-- Work to be completed --
Extract only the first line of the listing and every line after it up to and including the one with "-129,7 +129,7 @@". Omit the pictures.

-- Records for the exercise --

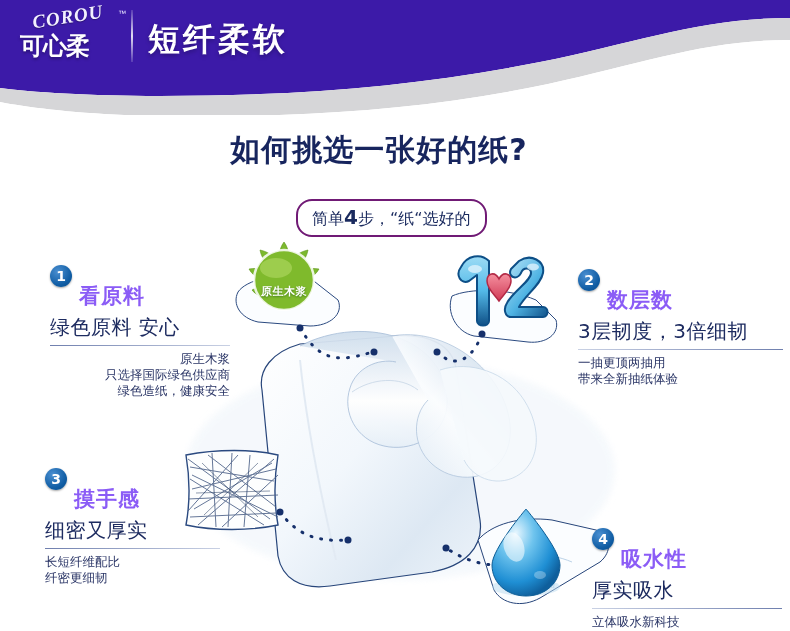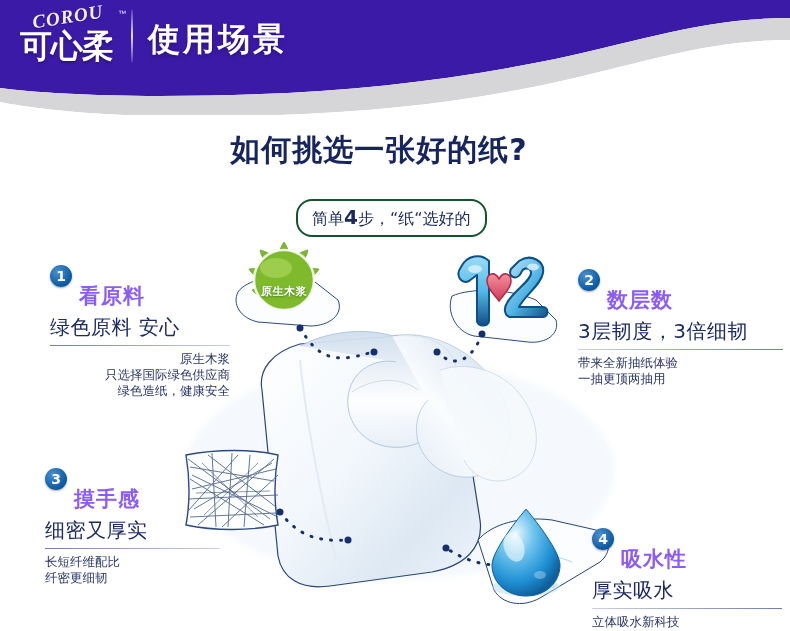--- a/index.html
+++ b/index.html
@@ -28,7 +28,7 @@
   }
   .logo-cn{
     position:absolute;left:6px;top:18px;
-    font-size:32px;font-weight:bold;color:#ffffff;
+    font-size:24px;font-weight:bold;color:#ffffff;
     letter-spacing:-1px;
     font-family:"DejaVu Sans","Liberation Sans",sans-serif;
     text-shadow:0 2px 3px rgba(0,0,0,.30);

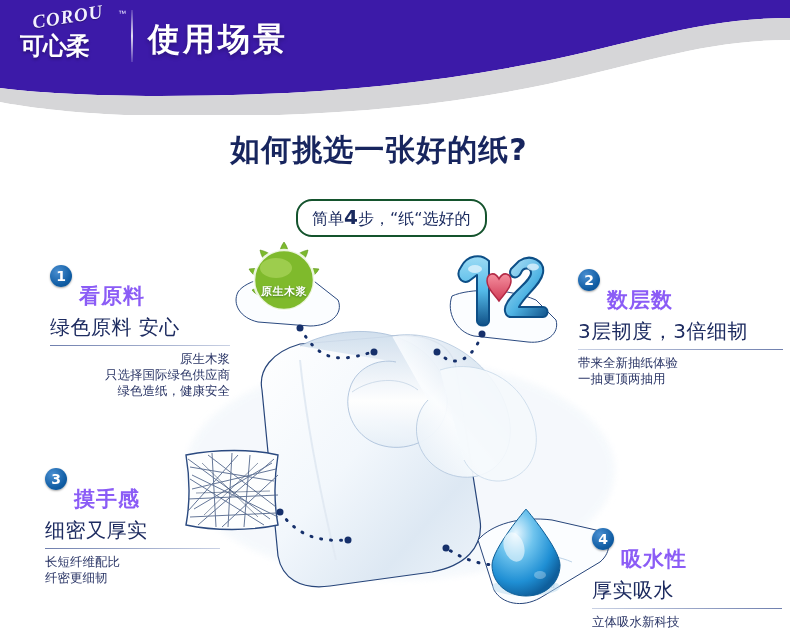--- a/index.html
+++ b/index.html
@@ -129,7 +129,7 @@
       <div class="logo-cn">可心柔</div>
     </div>
     <div class="logo-divider"></div>
-    <div class="banner-title">使用场景</div>
+    <div class="banner-title">短纤柔软</div>
   </div>
 
   <div class="main-title">如何挑选一张好的纸?</div>

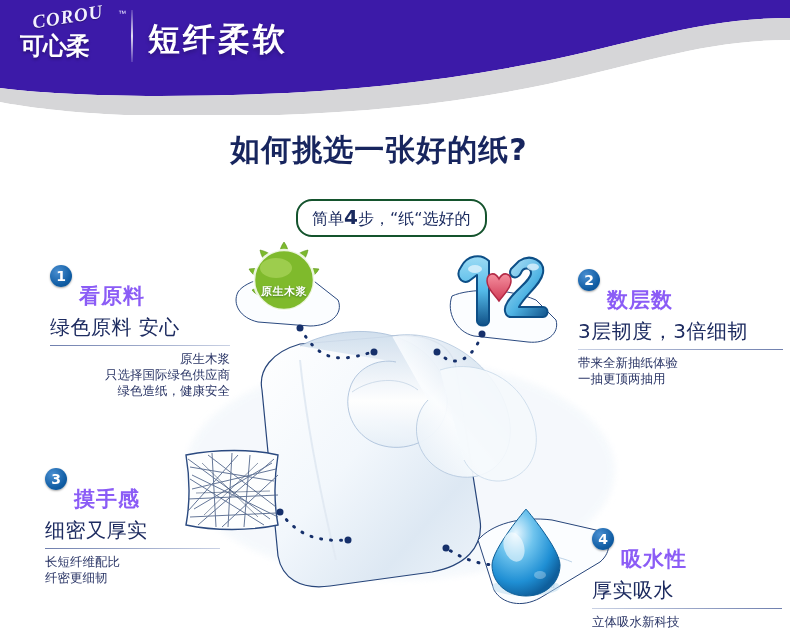--- a/index.html
+++ b/index.html
@@ -54,7 +54,7 @@
   .badge{
     position:absolute;left:296px;top:199px;
     padding:4px 14px 5px 14px;
-    border:2px solid #14532d;border-radius:16px;background:#ffffff;
+    border:2px solid #701a75;border-radius:16px;background:#ffffff;
     font-size:16px;color:#1a2a5e;white-space:nowrap;
     font-family:"DejaVu Sans","Liberation Sans",sans-serif;
     z-index:30;

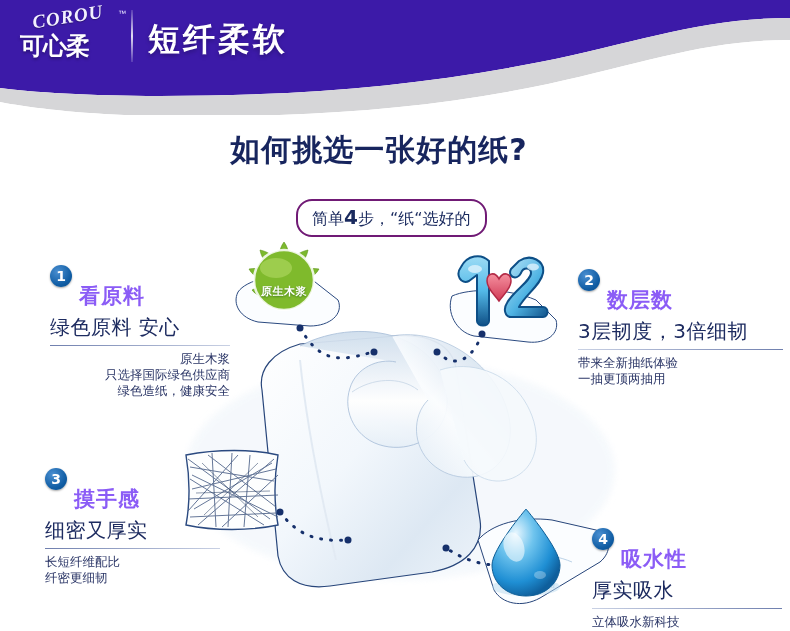--- a/index.html
+++ b/index.html
@@ -325,8 +325,8 @@
     <div class="step-sub">3层韧度，3倍细韧</div>
     <div class="rule rev"></div>
     <div class="step-desc ta-l">
+      <div>一抽更顶两抽用</div>
       <div>带来全新抽纸体验</div>
-      <div>一抽更顶两抽用</div>
     </div>
   </div>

-- Reply to the task --
--- a/index.html
+++ b/index.html
@@ -28,7 +28,7 @@
   }
   .logo-cn{
     position:absolute;left:6px;top:18px;
-    font-size:32px;font-weight:bold;color:#ffffff;
+    font-size:24px;font-weight:bold;color:#ffffff;
     letter-spacing:-1px;
     font-family:"DejaVu Sans","Liberation Sans",sans-serif;
     text-shadow:0 2px 3px rgba(0,0,0,.30);

--- a/index.html
+++ b/index.html
@@ -129,7 +129,7 @@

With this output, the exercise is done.